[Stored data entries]
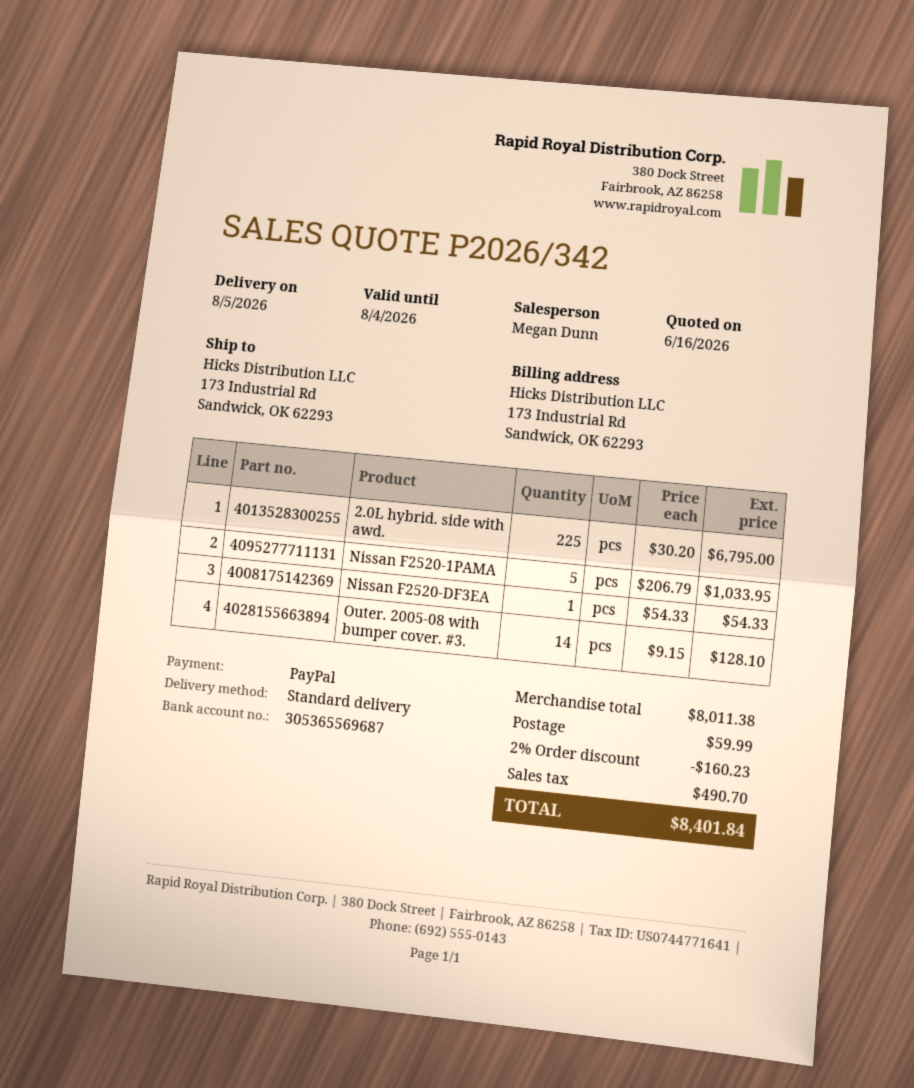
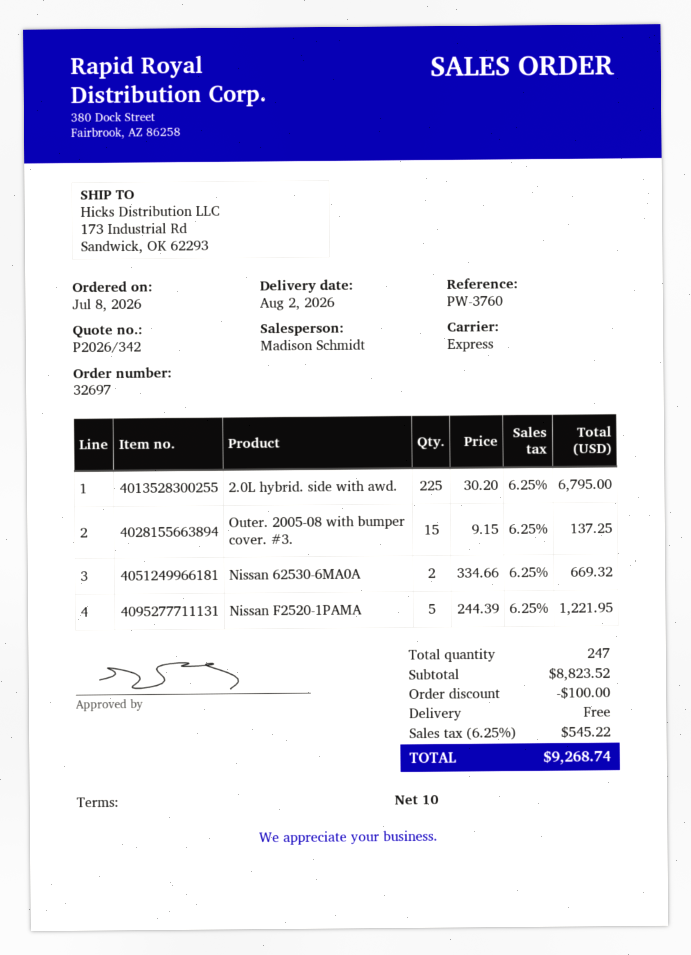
delivery date: 2026-08-05 -> 2026-08-02
sales rep: Megan Dunn -> Madison Schmidt
shipping method: standard -> express
Nissan F2520-1PAMA: 5 x 206.79 = 1033.95 -> 5 x 244.39 = 1221.95
Nissan F2520-DF3EA: 1 x 54.33 = 54.33 -> none
Outer. 2005-08 with bumper cover. #3.: 14 x 9.15 = 128.10 -> 15 x 9.15 = 137.25
Nissan 62530-6MA0A: none -> 2 x 334.66 = 669.32
subtotal: 8011.38 -> 8823.52
discount: 160.23 -> 100.00
shipping: 59.99 -> 0.00
tax: 490.70 -> 545.22
total: 8401.84 -> 9268.74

What this task involves -> In the entries, find the line containing "Nissan 62530-6MA0A: none" and output it and all remaining lines exactly.

Your solution ->
Nissan 62530-6MA0A: none -> 2 x 334.66 = 669.32
subtotal: 8011.38 -> 8823.52
discount: 160.23 -> 100.00
shipping: 59.99 -> 0.00
tax: 490.70 -> 545.22
total: 8401.84 -> 9268.74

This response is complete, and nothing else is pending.